Revision comparison data
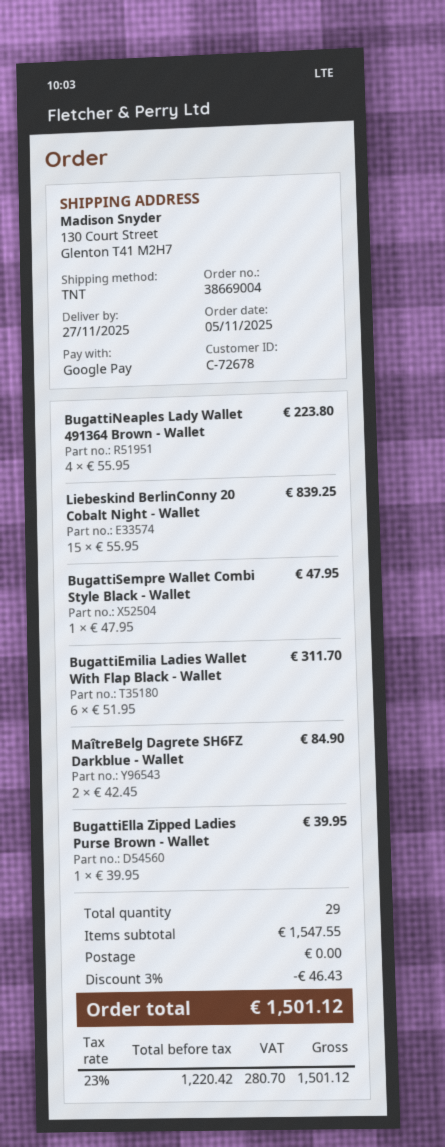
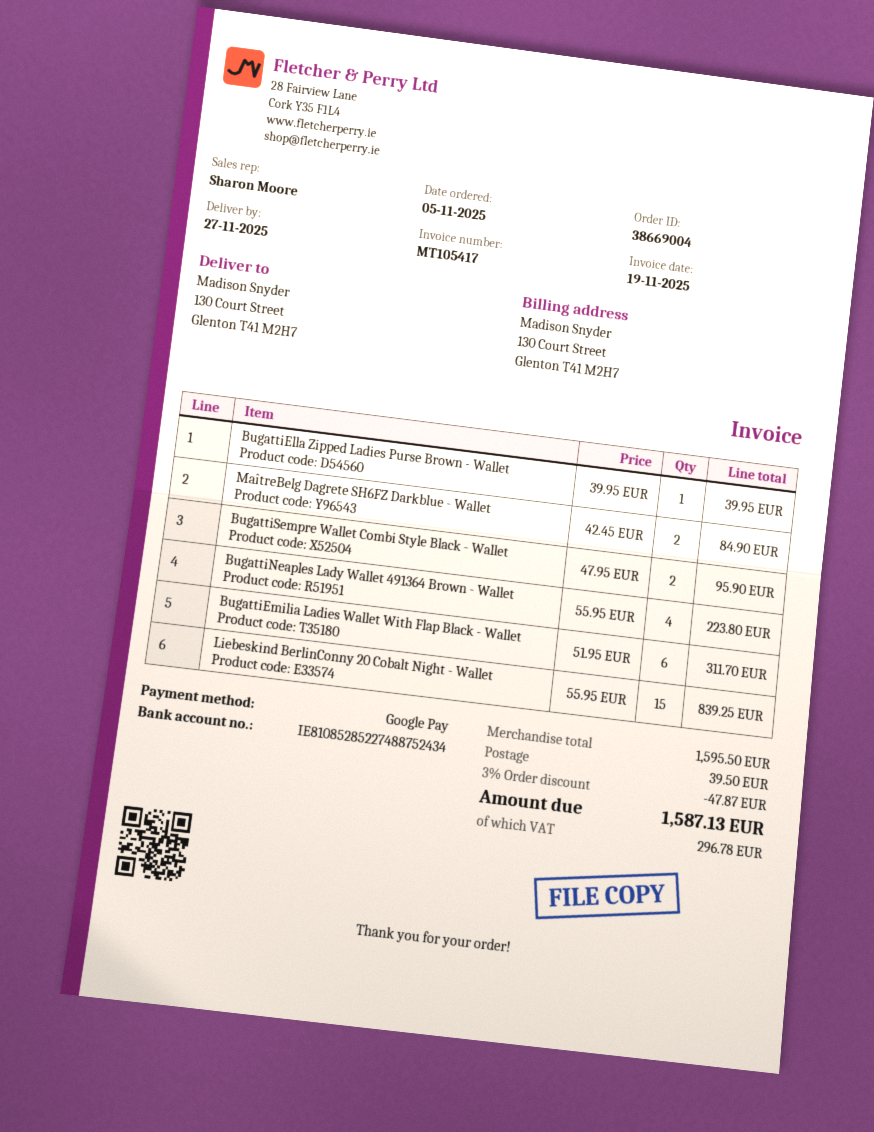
BugattiSempre Wallet Combi Style Black - Wallet: 1 x 47.95 = 47.95 -> 2 x 47.95 = 95.90
subtotal: 1547.55 -> 1595.50
discount: 3% = 46.43 -> 3% = 47.87
shipping: 0.00 -> 39.50
tax: 280.70 -> 296.78
total: 1501.12 -> 1587.13

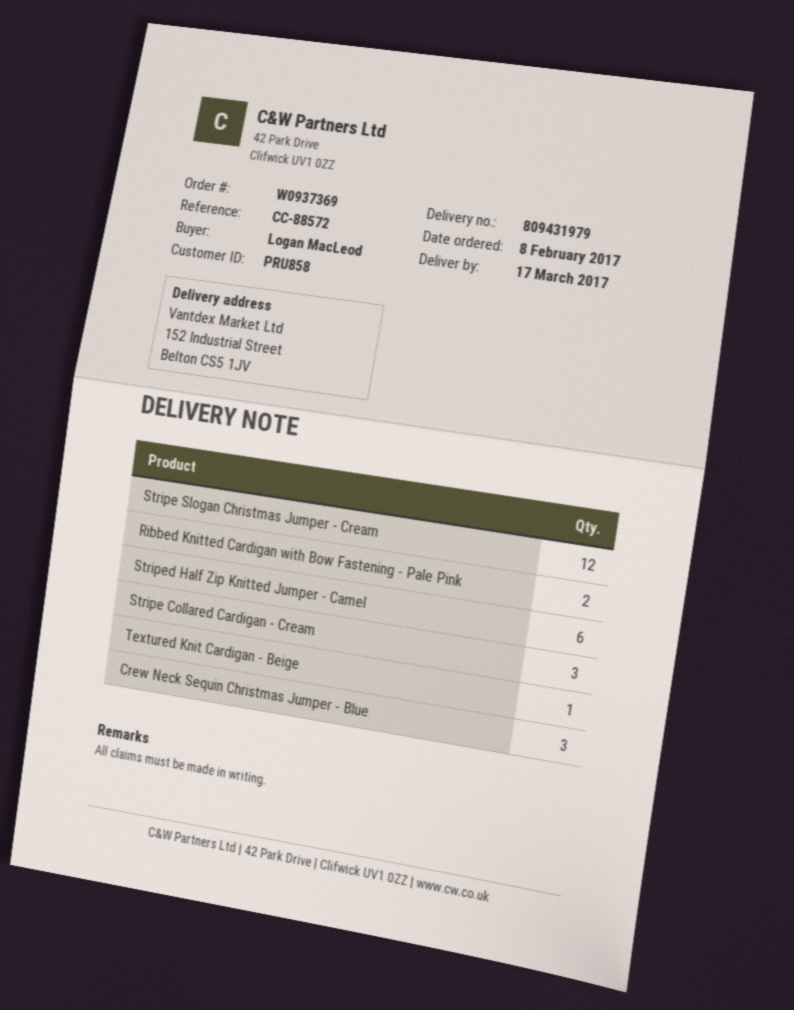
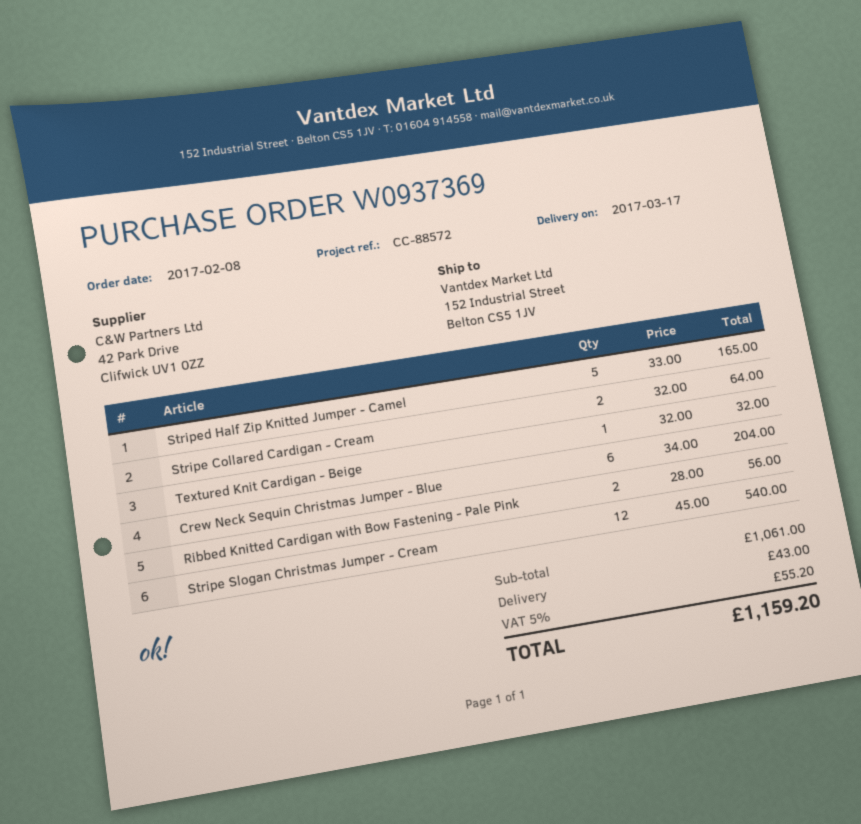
Striped Half Zip Knitted Jumper - Camel: 6 -> 5
Stripe Collared Cardigan - Cream: 3 -> 2
Crew Neck Sequin Christmas Jumper - Blue: 3 -> 6

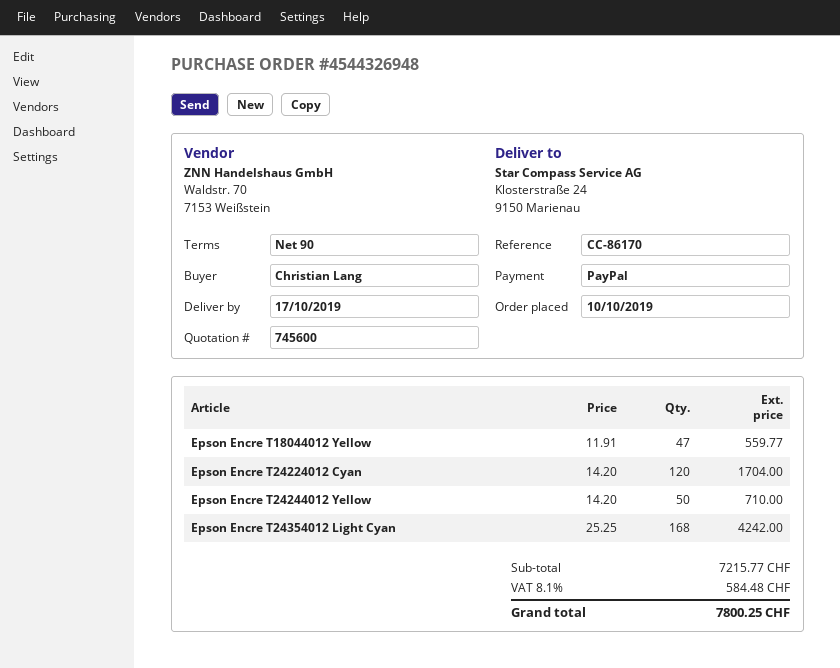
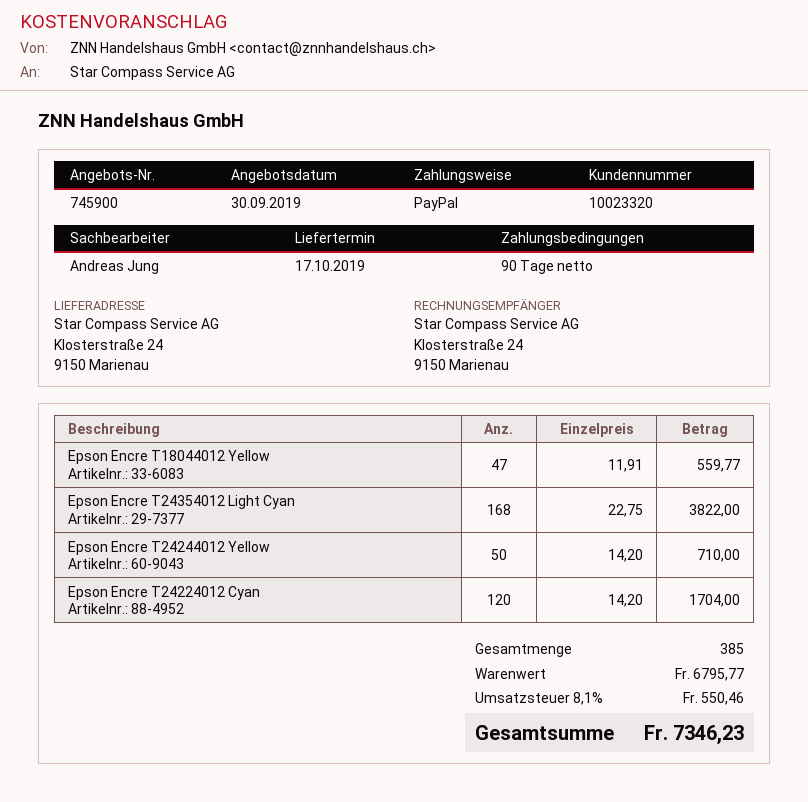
quote number: 745600 -> 745900
Epson Encre T24354012 Light Cyan: 168 x 25.25 = 4242.00 -> 168 x 22.75 = 3822.00
subtotal: 7215.77 -> 6795.77
tax: 8.1% = 584.48 -> 8.1% = 550.46
total: 7800.25 -> 7346.23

Prompt:
Which lines run from the one containing "shipping: 0.00 -> 39.50" through the last line of the entries above? Output them exactly, both ends included, with no pictures.

Task answer:
shipping: 0.00 -> 39.50
tax: 280.70 -> 296.78
total: 1501.12 -> 1587.13

Striped Half Zip Knitted Jumper - Camel: 6 -> 5
Stripe Collared Cardigan - Cream: 3 -> 2
Crew Neck Sequin Christmas Jumper - Blue: 3 -> 6

quote number: 745600 -> 745900
Epson Encre T24354012 Light Cyan: 168 x 25.25 = 4242.00 -> 168 x 22.75 = 3822.00
subtotal: 7215.77 -> 6795.77
tax: 8.1% = 584.48 -> 8.1% = 550.46
total: 7800.25 -> 7346.23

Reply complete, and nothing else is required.